> **Given records**:
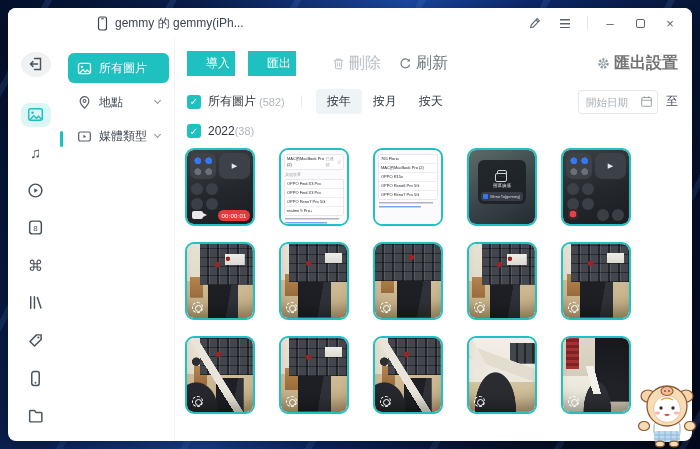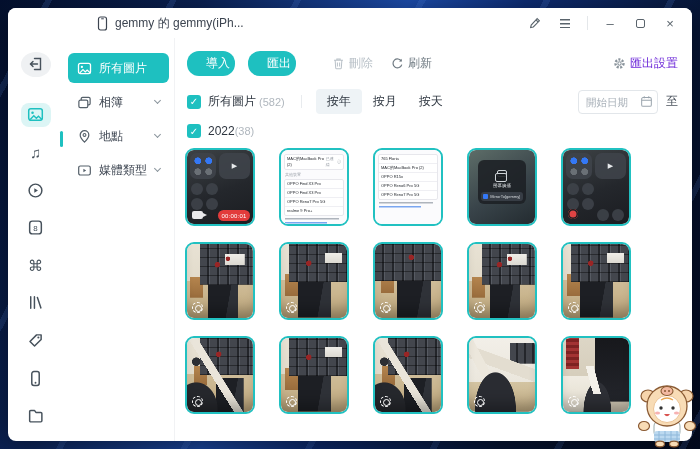--- a/index.html
+++ b/index.html
@@ -46,7 +46,7 @@
   
   .main { flex:1; display:flex; flex-direction:column; min-width:0; }
   .toolbar { display:flex; align-items:center; padding:13px 14px 9px 12px; }
-  .btn-primary { background:#1ec0c0; color:#fff; font-size:12px; border:none; border-radius:12px; width:48px; height:25px; cursor:pointer; font-family:inherit;padding-left:14px; }
+  .btn-primary { background:#1ec0c0; color:#fff; font-size:12px; border:none; border-radius:0; width:48px; height:25px; cursor:pointer; font-family:inherit;padding-left:14px; }
   .btn-primary + .btn-primary { margin-left:13px; }
   .tool-link { display:flex; align-items:center; gap:4px; font-size:12px; cursor:pointer; }
   .tool-delete { color:#b9c1c8; margin-left:36px; }

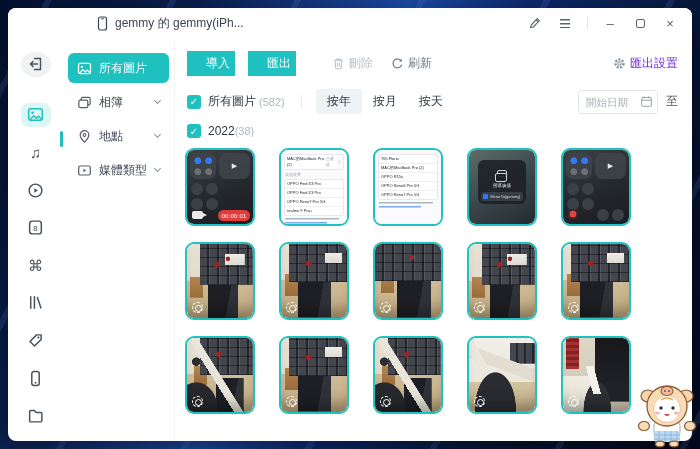--- a/index.html
+++ b/index.html
@@ -48,7 +48,7 @@
   .toolbar { display:flex; align-items:center; padding:13px 14px 9px 12px; }
   .btn-primary { background:#1ec0c0; color:#fff; font-size:12px; border:none; border-radius:0; width:48px; height:25px; cursor:pointer; font-family:inherit;padding-left:14px; }
   .btn-primary + .btn-primary { margin-left:13px; }
-  .tool-link { display:flex; align-items:center; gap:4px; font-size:12px; cursor:pointer; }
+  .tool-link { display:flex; align-items:center; gap:4px; font-size:16px; cursor:pointer; }
   .tool-delete { color:#b9c1c8; margin-left:36px; }
   .tool-refresh { color:#6f7a82; margin-left:18px; }
   .tool-settings { color:#6d28d9; margin-left:auto; }

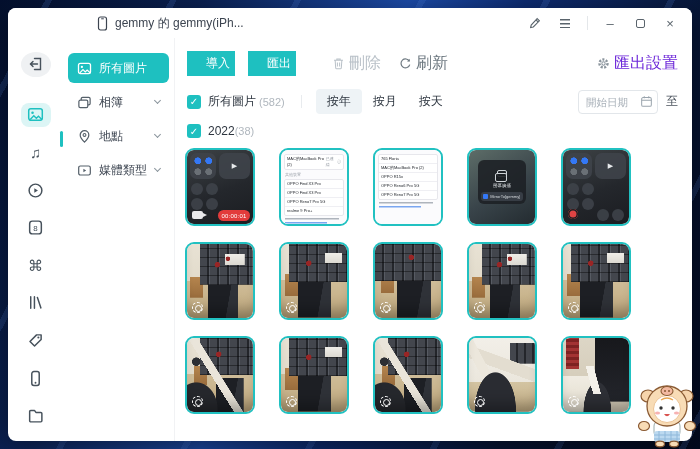--- a/index.html
+++ b/index.html
@@ -51,7 +51,7 @@
   .tool-link { display:flex; align-items:center; gap:4px; font-size:16px; cursor:pointer; }
   .tool-delete { color:#b9c1c8; margin-left:36px; }
   .tool-refresh { color:#6f7a82; margin-left:18px; }
-  .tool-settings { color:#6d28d9; margin-left:auto; }
+  .tool-settings { color:#737373; margin-left:auto;font-weight:bold; }
   .filters { display:flex; align-items:center; padding:4px 14px 4px 12px; }
   .checkbox { width:14px; height:14px; background:#1ec0c0; border-radius:3px; color:#fff; font-size:10px; display:flex; align-items:center; justify-content:center; cursor:pointer; flex:0 0 14px; }
   .f-label { font-size:12px; color:#2e3640; margin-left:7px; }

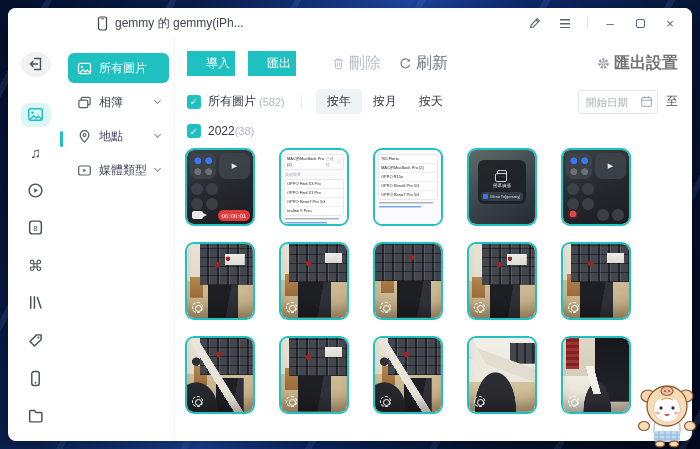--- a/index.html
+++ b/index.html
@@ -281,14 +281,6 @@
         </div>
         <div class="nav-item">
           <svg width="15" height="15" viewBox="0 0 16 16">
-              <rect x="4.5" y="2.5" width="9.5" height="8" rx="1.5" fill="none" stroke="#55606a" stroke-width="1.3"></rect>
-              <rect x="2" y="5.5" width="9.5" height="8" rx="1.5" fill="#fff" stroke="#55606a" stroke-width="1.3"></rect>
-            </svg>
-          <span>相簿</span>
-          <span class="chev"></span>
-        </div>
-        <div class="nav-item">
-          <svg width="15" height="15" viewBox="0 0 16 16">
               <path d="M8 1.8a4.6 4.6 0 0 0-4.6 4.6c0 3.3 4.6 7.6 4.6 7.6s4.6-4.3 4.6-7.6A4.6 4.6 0 0 0 8 1.8z" fill="none" stroke="#55606a" stroke-width="1.3"></path>
               <circle cx="8" cy="6.3" r="1.5" fill="none" stroke="#55606a" stroke-width="1.2"></circle>
             </svg>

> **Directions for this task**: Only the pictures stay out; the rest of the entries above must be written out exactly.

> **Result of this exercise**:
--- a/index.html
+++ b/index.html
@@ -46,7 +46,7 @@
   
   .main { flex:1; display:flex; flex-direction:column; min-width:0; }
   .toolbar { display:flex; align-items:center; padding:13px 14px 9px 12px; }
-  .btn-primary { background:#1ec0c0; color:#fff; font-size:12px; border:none; border-radius:12px; width:48px; height:25px; cursor:pointer; font-family:inherit;padding-left:14px; }
+  .btn-primary { background:#1ec0c0; color:#fff; font-size:12px; border:none; border-radius:0; width:48px; height:25px; cursor:pointer; font-family:inherit;padding-left:14px; }
   .btn-primary + .btn-primary { margin-left:13px; }
   .tool-link { display:flex; align-items:center; gap:4px; font-size:12px; cursor:pointer; }
   .tool-delete { color:#b9c1c8; margin-left:36px; }

--- a/index.html
+++ b/index.html
@@ -48,7 +48,7 @@
   .toolbar { display:flex; align-items:center; padding:13px 14px 9px 12px; }
   .btn-primary { background:#1ec0c0; color:#fff; font-size:12px; border:none; border-radius:0; width:48px; height:25px; cursor:pointer; font-family:inherit;padding-left:14px; }
   .btn-primary + .btn-primary { margin-left:13px; }
-  .tool-link { display:flex; align-items:center; gap:4px; font-size:12px; cursor:pointer; }
+  .tool-link { display:flex; align-items:center; gap:4px; font-size:16px; cursor:pointer; }
   .tool-delete { color:#b9c1c8; margin-left:36px; }
   .tool-refresh { color:#6f7a82; margin-left:18px; }
   .tool-settings { color:#6d28d9; margin-left:auto; }

--- a/index.html
+++ b/index.html
@@ -51,7 +51,7 @@
   .tool-link { display:flex; align-items:center; gap:4px; font-size:16px; cursor:pointer; }
   .tool-delete { color:#b9c1c8; margin-left:36px; }
   .tool-refresh { color:#6f7a82; margin-left:18px; }
-  .tool-settings { color:#6d28d9; margin-left:auto; }
+  .tool-settings { color:#737373; margin-left:auto;font-weight:bold; }
   .filters { display:flex; align-items:center; padding:4px 14px 4px 12px; }
   .checkbox { width:14px; height:14px; background:#1ec0c0; border-radius:3px; color:#fff; font-size:10px; display:flex; align-items:center; justify-content:center; cursor:pointer; flex:0 0 14px; }
   .f-label { font-size:12px; color:#2e3640; margin-left:7px; }

--- a/index.html
+++ b/index.html
@@ -281,14 +281,6 @@
         </div>
         <div class="nav-item">
           <svg width="15" height="15" viewBox="0 0 16 16">
-              <rect x="4.5" y="2.5" width="9.5" height="8" rx="1.5" fill="none" stroke="#55606a" stroke-width="1.3"></rect>
-              <rect x="2" y="5.5" width="9.5" height="8" rx="1.5" fill="#fff" stroke="#55606a" stroke-width="1.3"></rect>
-            </svg>
-          <span>相簿</span>
-          <span class="chev"></span>
-        </div>
-        <div class="nav-item">
-          <svg width="15" height="15" viewBox="0 0 16 16">
               <path d="M8 1.8a4.6 4.6 0 0 0-4.6 4.6c0 3.3 4.6 7.6 4.6 7.6s4.6-4.3 4.6-7.6A4.6 4.6 0 0 0 8 1.8z" fill="none" stroke="#55606a" stroke-width="1.3"></path>
               <circle cx="8" cy="6.3" r="1.5" fill="none" stroke="#55606a" stroke-width="1.2"></circle>
             </svg>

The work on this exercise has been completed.